This summer, Assistant Professor of History Bryan Kauma and two student researchers will embark upon a journey to better understand Central Texas’ growing African food landscape. The project, “Culinary Economics: Exploring the social and political heritage of African immigrant foodways in Texas,” was chosen as part of the inaugural summer session of the new Southwestern Undergraduate Research with Faculty (SURF) program.

The idea behind the Culinary Economics project was born out of some very real life experiences for Kauma, who recently immigrated to the United States from his home of Zimbabwe, after spending a few years living in South Africa and the United Kingdom. The UK is home to a diverse African population, including a growing Zimbabwean community. Living in the UK, Kauma discovered that he could easily find foods and products from his home country in numerous stores.

“You never really felt out of place,” Kauma said. “When you miss home, you can go to a store and get stuff that looks familiar, in the local brands that you know.”

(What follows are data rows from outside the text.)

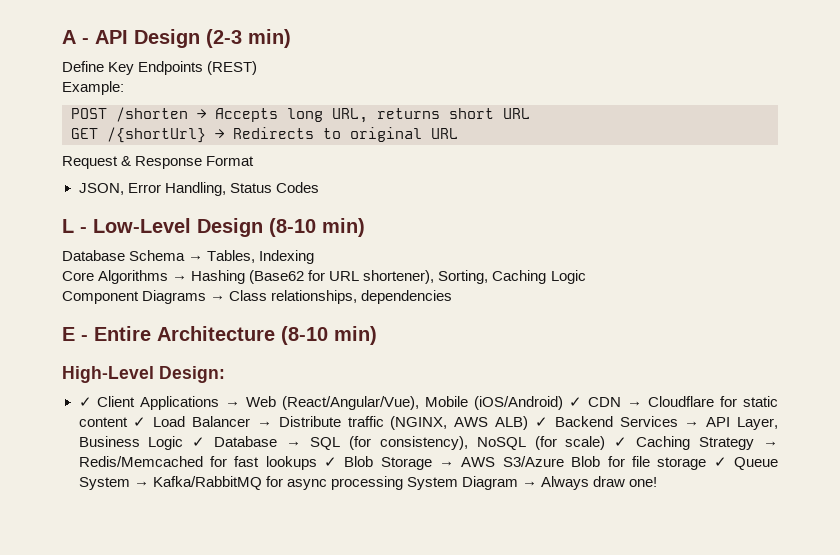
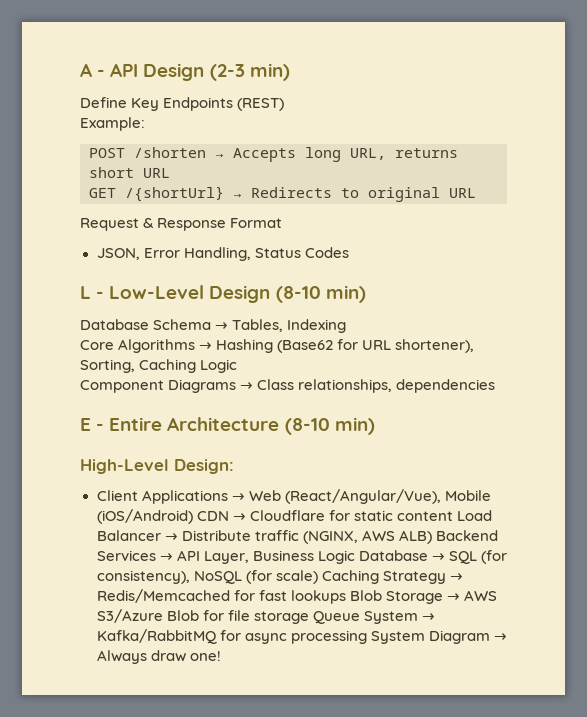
- ✓ Client Applications → Web (React/Angular/Vue), Mobile (iOS/Android) ✓ CDN → Cloudflare for static content ✓ Load Balancer → Distribute traffic (NGINX, AWS ALB) ✓ Backend Services → API Layer, Business Logic ✓ Database → SQL (for consistency), NoSQL (for scale) ✓ Caching Strategy → Redis/Memcached for fast lookups ✓ Blob Storage → AWS S3/Azure Blob for file storage ✓ Queue System → Kafka/RabbitMQ for async processing System Diagram → Always draw one!
+ Client Applications → Web (React/Angular/Vue), Mobile (iOS/Android) CDN → Cloudflare for static content Load Balancer → Distribute traffic (NGINX, AWS ALB) Backend Services → API Layer, Business Logic Database → SQL (for consistency), NoSQL (for scale) Caching Strategy → Redis/Memcached for fast lookups Blob Storage → AWS S3/Azure Blob for file storage Queue System → Kafka/RabbitMQ for async processing System Diagram → Always draw one!

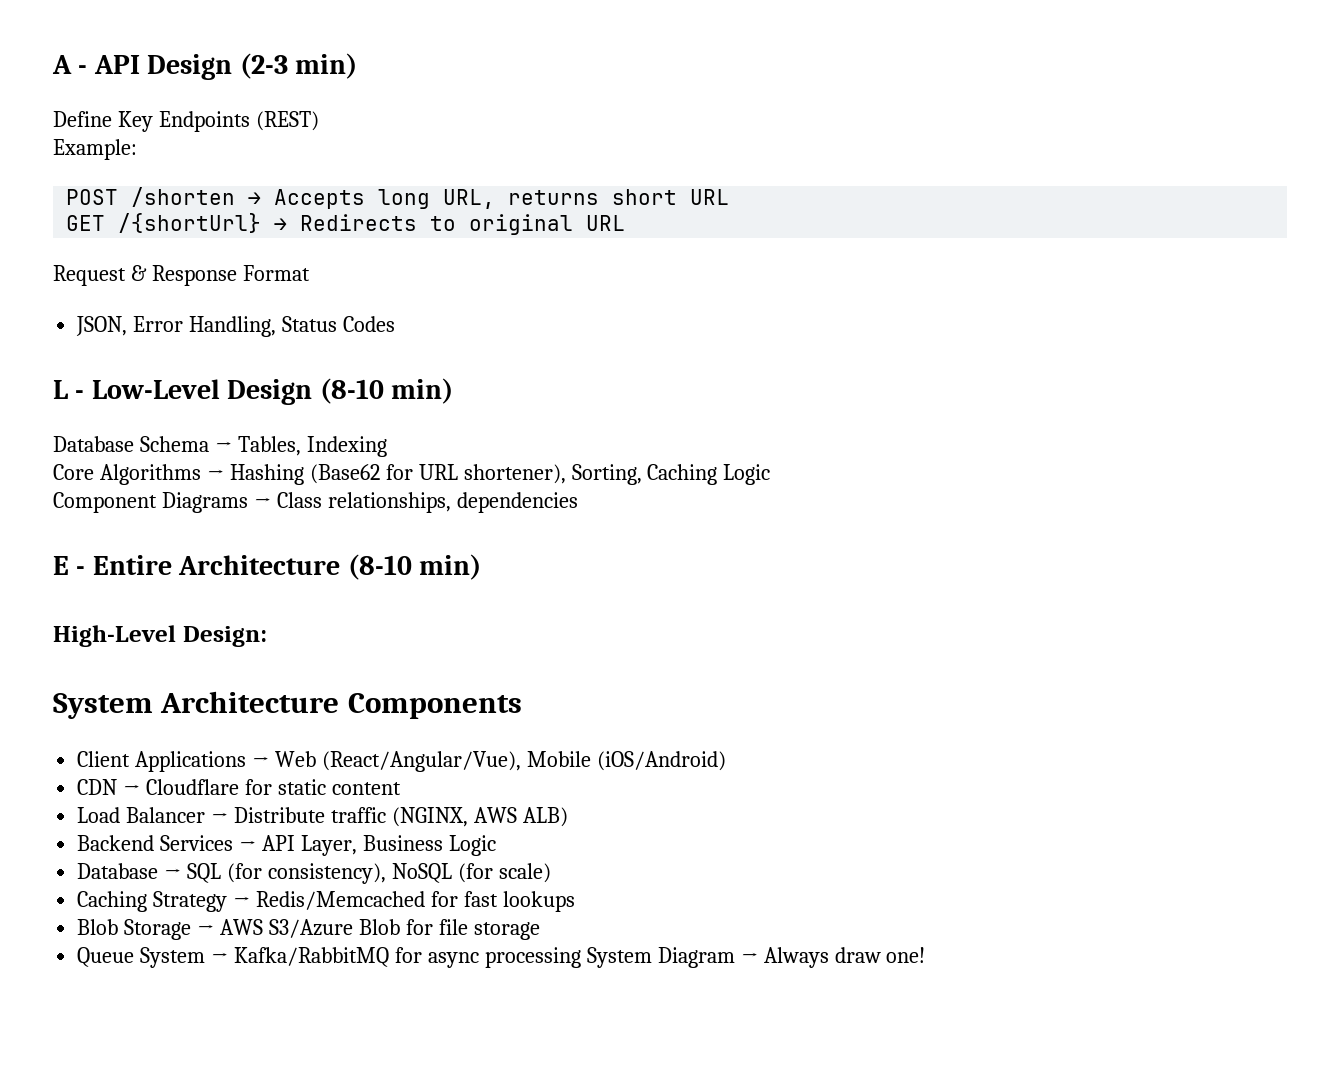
+ System Architecture Components
- Client Applications → Web (React/Angular/Vue), Mobile (iOS/Android) CDN → Cloudflare for static content Load Balancer → Distribute traffic (NGINX, AWS ALB) Backend Services → API Layer, Business Logic Database → SQL (for consistency), NoSQL (for scale) Caching Strategy → Redis/Memcached for fast lookups Blob Storage → AWS S3/Azure Blob for file storage Queue System → Kafka/RabbitMQ for async processing System Diagram → Always draw one!
+ Client Applications → Web (React/Angular/Vue), Mobile (iOS/Android)
+ CDN → Cloudflare for static content
+ Load Balancer → Distribute traffic (NGINX, AWS ALB)
+ Backend Services → API Layer, Business Logic
+ Database → SQL (for consistency), NoSQL (for scale)
+ Caching Strategy → Redis/Memcached for fast lookups
+ Blob Storage → AWS S3/Azure Blob for file storage
+ Queue System → Kafka/RabbitMQ for async processing System Diagram → Always draw one!

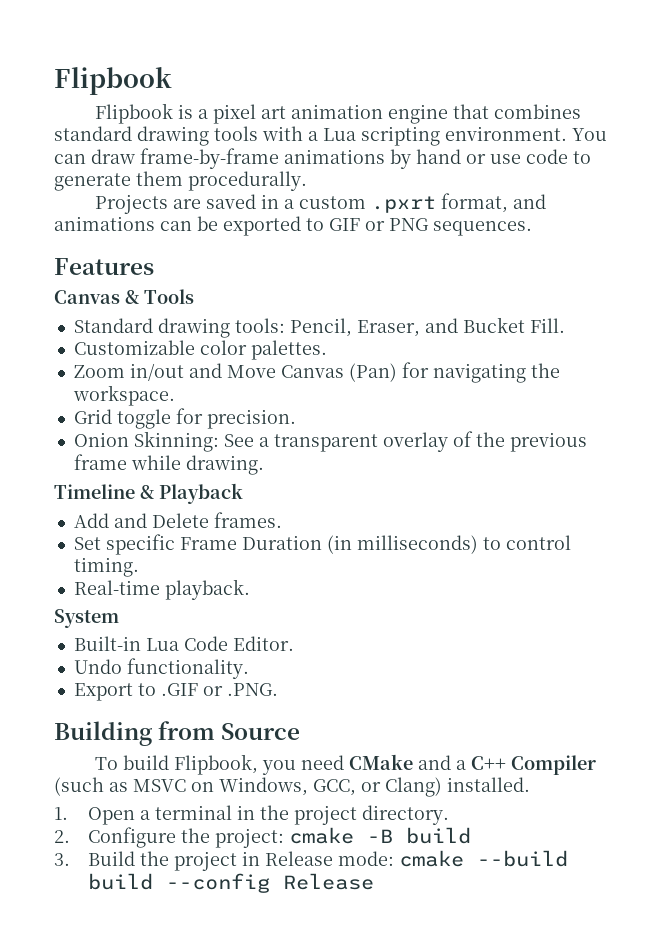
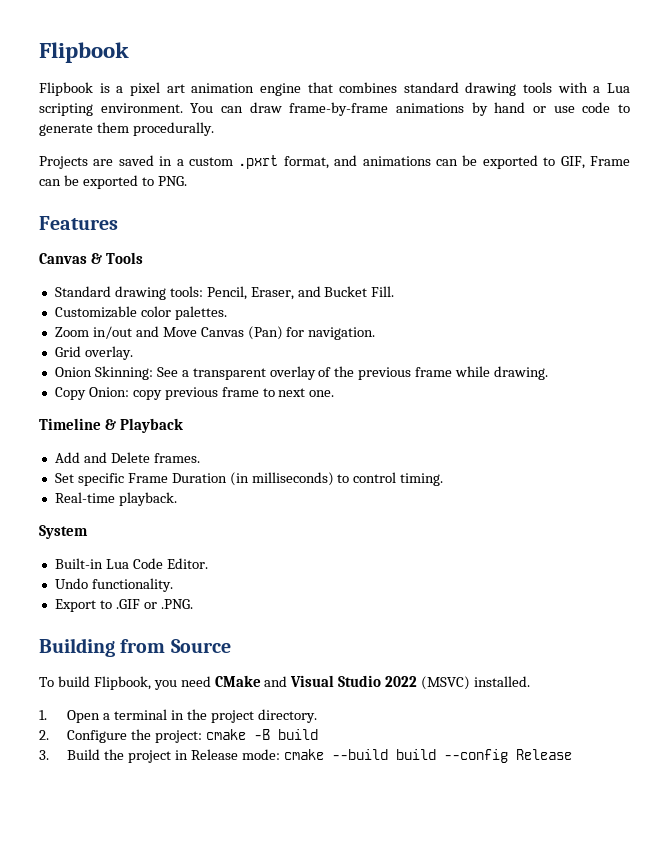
- Projects are saved in a custom .pxrt format, and animations can be exported to GIF or PNG sequences.
+ Projects are saved in a custom .pxrt format, and animations can be exported to GIF, Frame can be exported to PNG.
- Zoom in/out and Move Canvas (Pan) for navigating the workspace.
- Grid toggle for precision.
+ Zoom in/out and Move Canvas (Pan) for navigation.
+ Grid overlay.
+ Copy Onion: copy previous frame to next one.
- To build Flipbook, you need CMake and a C++ Compiler (such as MSVC on Windows, GCC, or Clang) installed.
+ To build Flipbook, you need CMake and Visual Studio 2022 (MSVC) installed.

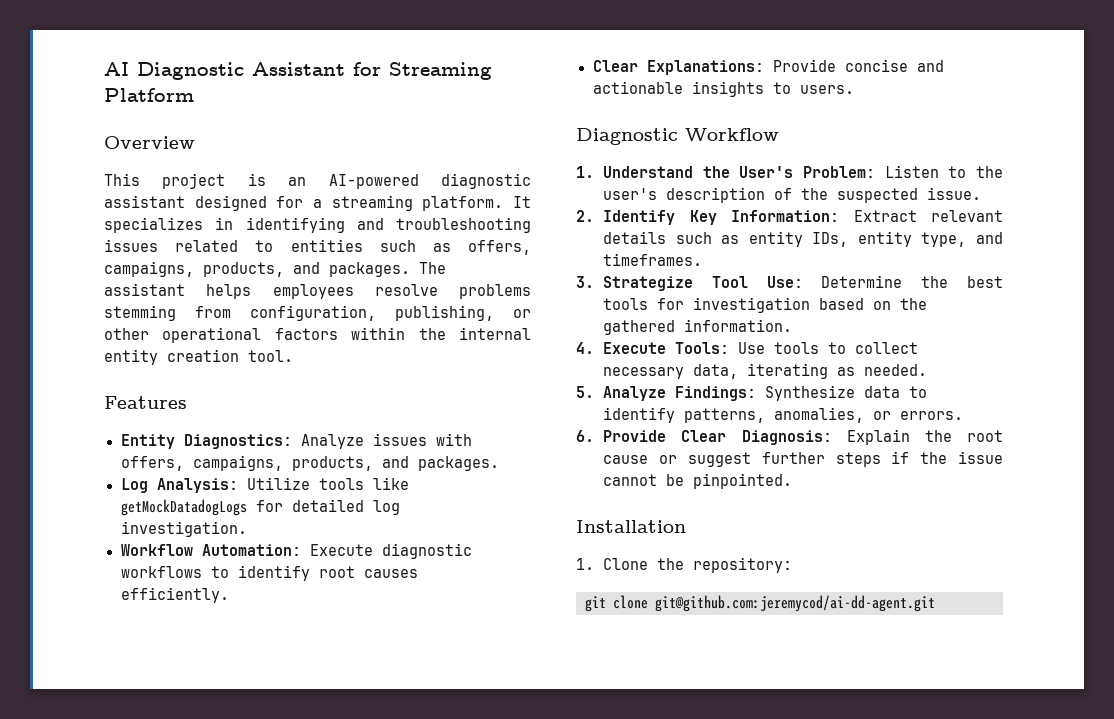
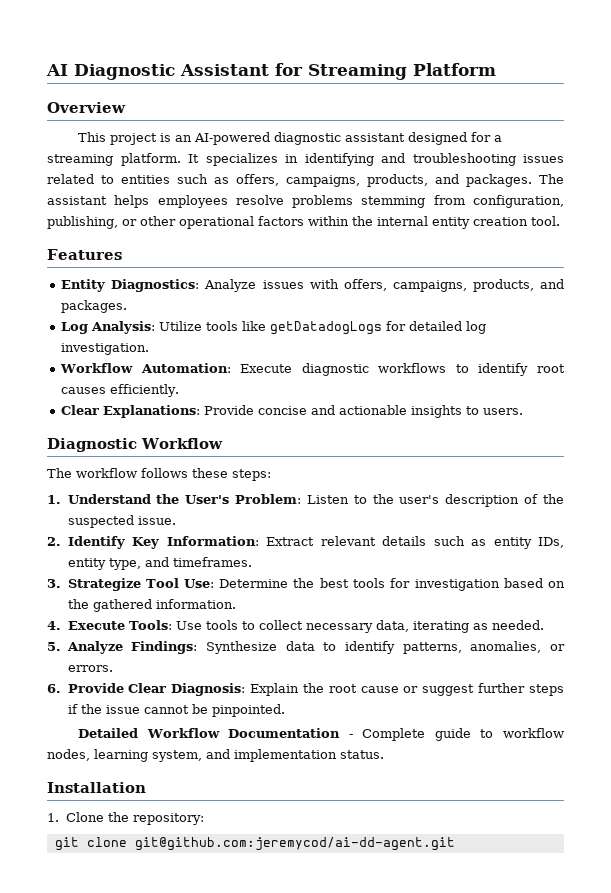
- Log Analysis: Utilize tools like getMockDatadogLogs for detailed log investigation.
+ Log Analysis: Utilize tools like getDatadogLogs for detailed log investigation.
+ The workflow follows these steps:
+ Detailed Workflow Documentation - Complete guide to workflow nodes, learning system, and implementation status.

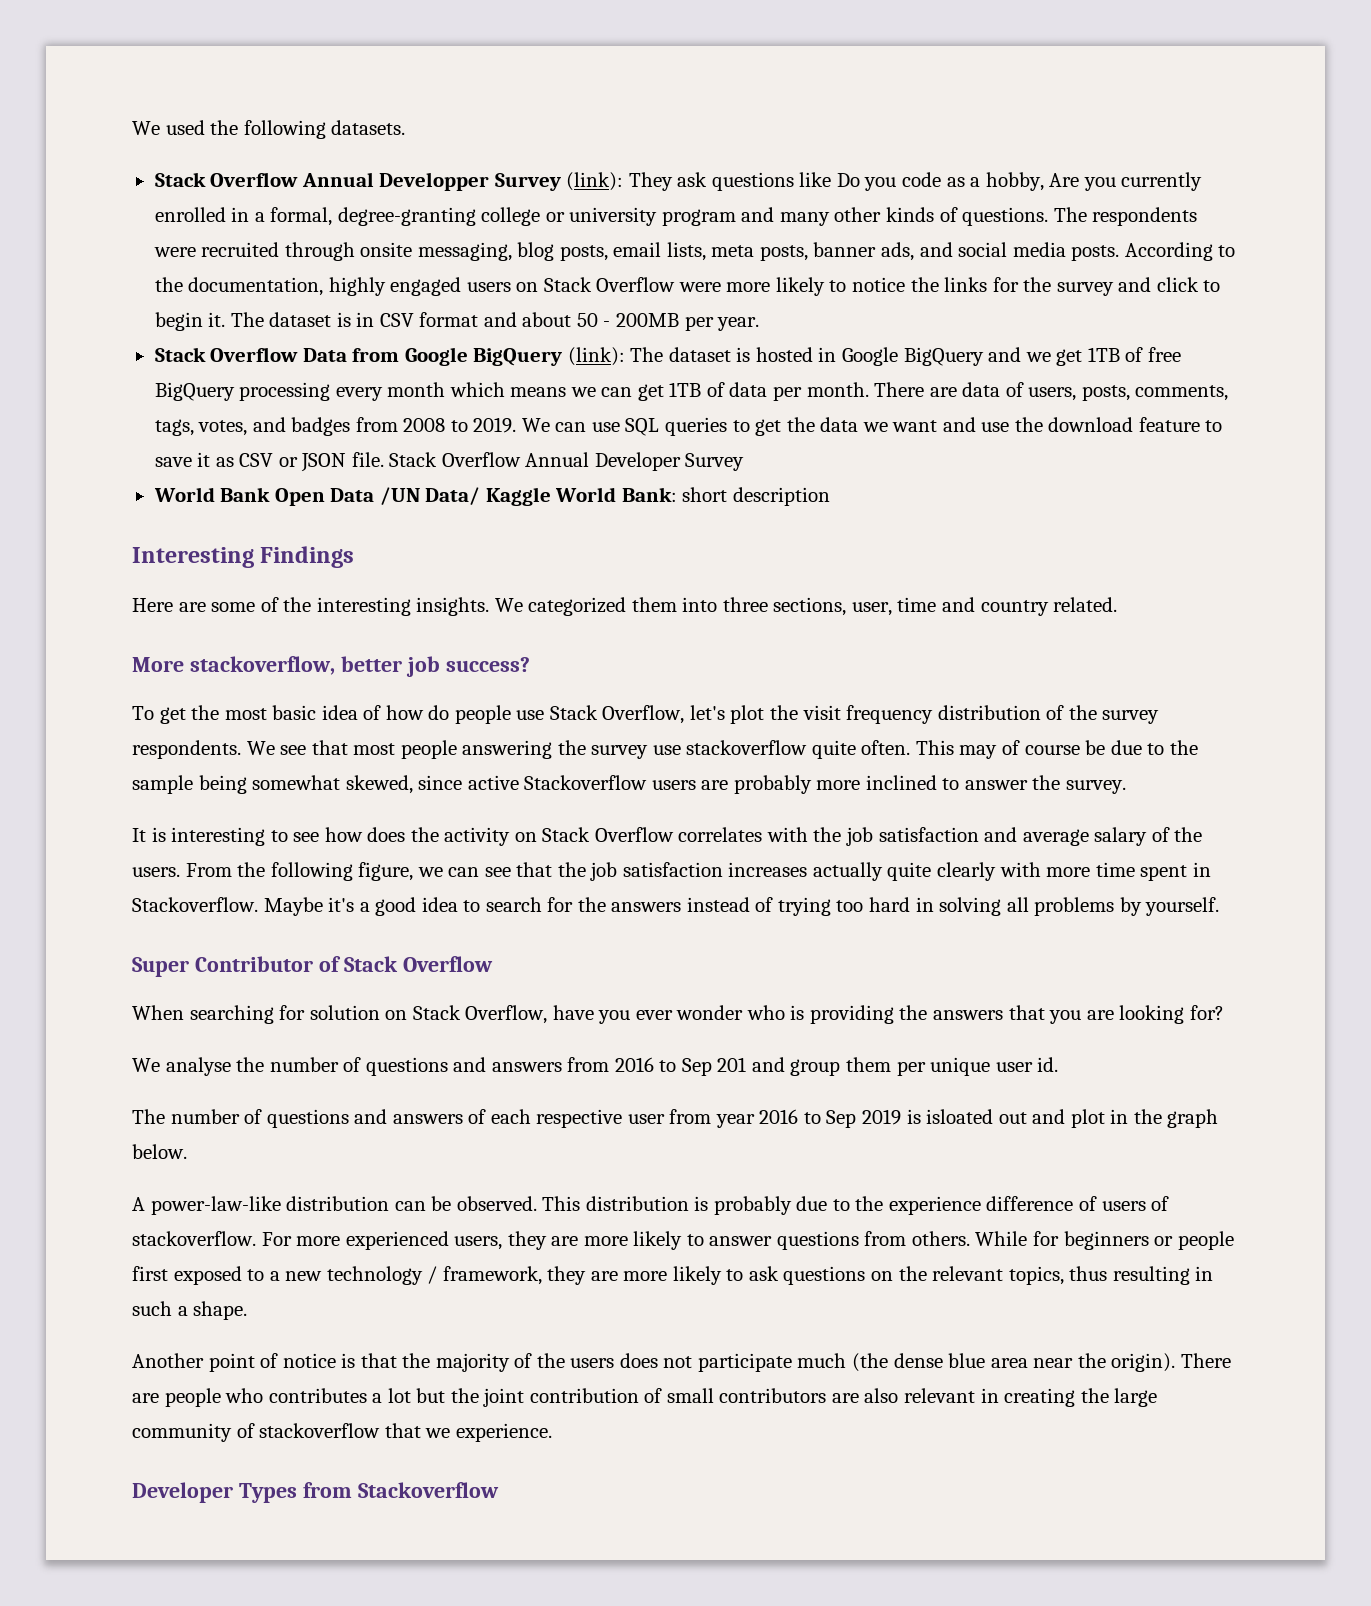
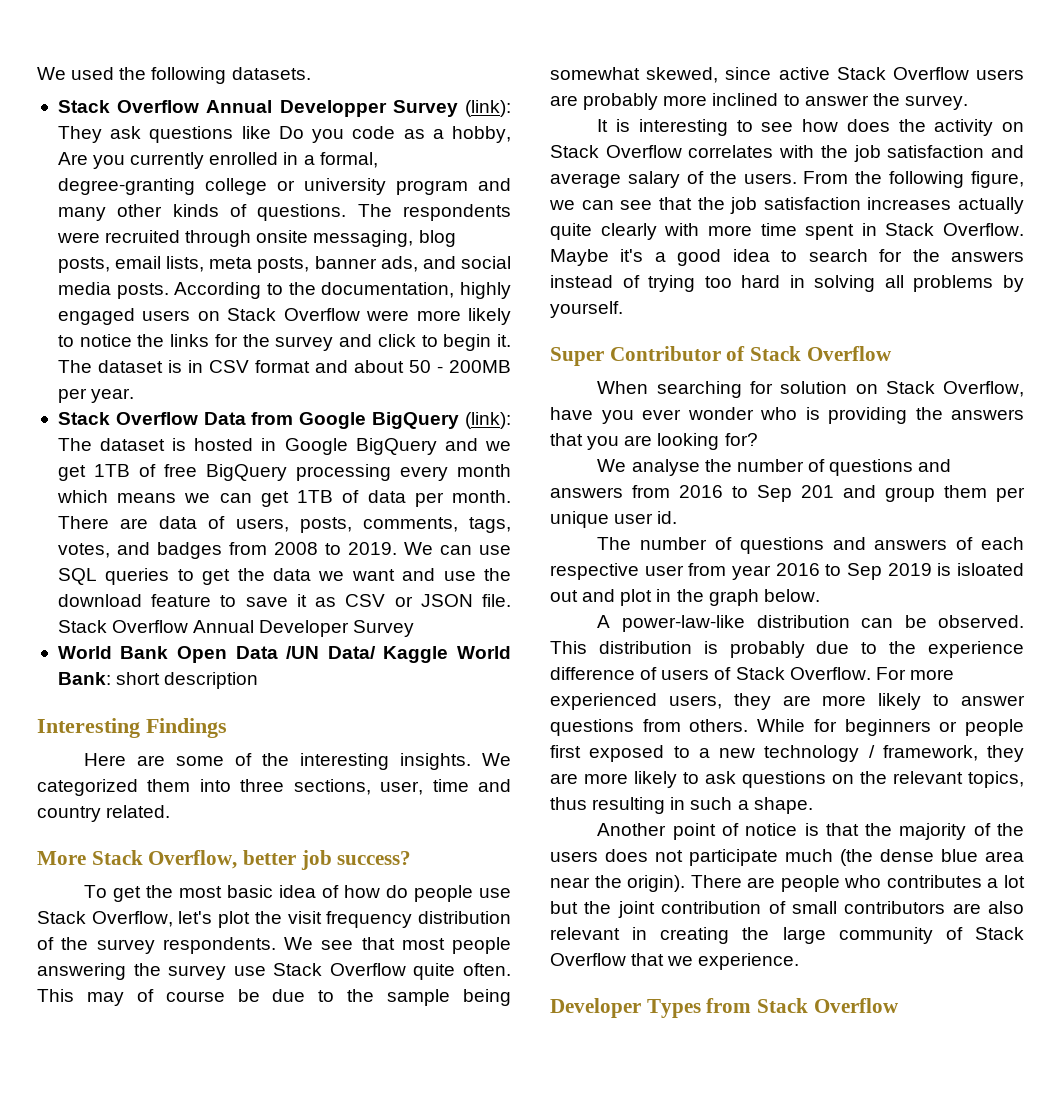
- More stackoverflow, better job success?
+ More Stack Overflow, better job success?
- We see that most people answering the survey use stackoverflow quite often.
+ We see that most people answering the survey use Stack Overflow quite often.
- This may of course be due to the sample being somewhat skewed, since active Stackoverflow users are probably more inclined to answer the survey.
+ This may of course be due to the sample being somewhat skewed, since active Stack Overflow users are probably more inclined to answer the survey.
- From the following figure, we can see that the job satisfaction increases actually quite clearly with more time spent in Stackoverflow.
+ From the following figure, we can see that the job satisfaction increases actually quite clearly with more time spent in Stack Overflow.
- This distribution is probably due to the experience difference of users of stackoverflow.
+ This distribution is probably due to the experience difference of users of Stack Overflow.
- There are people who contributes a lot but the joint contribution of small contributors are also relevant in creating the large community of stackoverflow that we experience.
+ There are people who contributes a lot but the joint contribution of small contributors are also relevant in creating the large community of Stack Overflow that we experience.
- Developer Types from Stackoverflow
+ Developer Types from Stack Overflow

After moving to Central Texas and beginning his Southwestern teaching career, Kauma quickly discovered that the food landscape in the United States is quite different than in the United Kingdom. While African food is available locally, he found that most stores over-generalize the category or classify all African food together, discarding the diversity of the continent’s many culinary offerings.

“The idea for this project really came from the challenges of trying to locate food that I actually know and identify with,” Kauma said. “Most of the African shops that I have met around here have offered me a substitute for something, which in many cases, wound up being my first time actually eating it. There was no social or emotional attachment.”

Along with his student researchers, Kauma hopes to explore – and then quantify – the deeper story behind the African food landscape in Texas. As the African population, and the popularity of African food, continues to grow across the state, the group will study a wide range of topics, ranging from how supermarkets are able to provide fresh African food in the face of increasing importation and exportation limits and quantity restrictions, to how African businesses, African business-owners, and Africans in general have integrated in Texas.

“I want to give my students an appreciation of the politics around food, then an appreciation for diverse cultures.” – Assistant Professor of History Bryan Kauma

The Culinary Economics SURF project is an extension of Kauma’s special topics course, “Edible Identities: Food in World History.” In the course, students dive into the ideas of culture, economics, and politics through the lens of food. The course covers the history of food production, as well as the flavors, tastes, preservations, and landscapes around different food cultures, while touching on issues of race, colonialism, climate change, sustainability, and even romance.

“It’s quite an interesting subject, at least for me, because I use food as a lens to understand society and to answer questions big and small,” Kauma said. “Why has the world associated strawberries with romance? Why is chocolate the gift for Valentine’s Day? Why do we have turkey for Thanksgiving? Why do people have cake on their birthday?”

In the course, Kauma spends time dissecting how media and popular culture in the United States and around the world often portray Africa as a starving continent, when in fact, Africa is home to many different and diverse food cultures.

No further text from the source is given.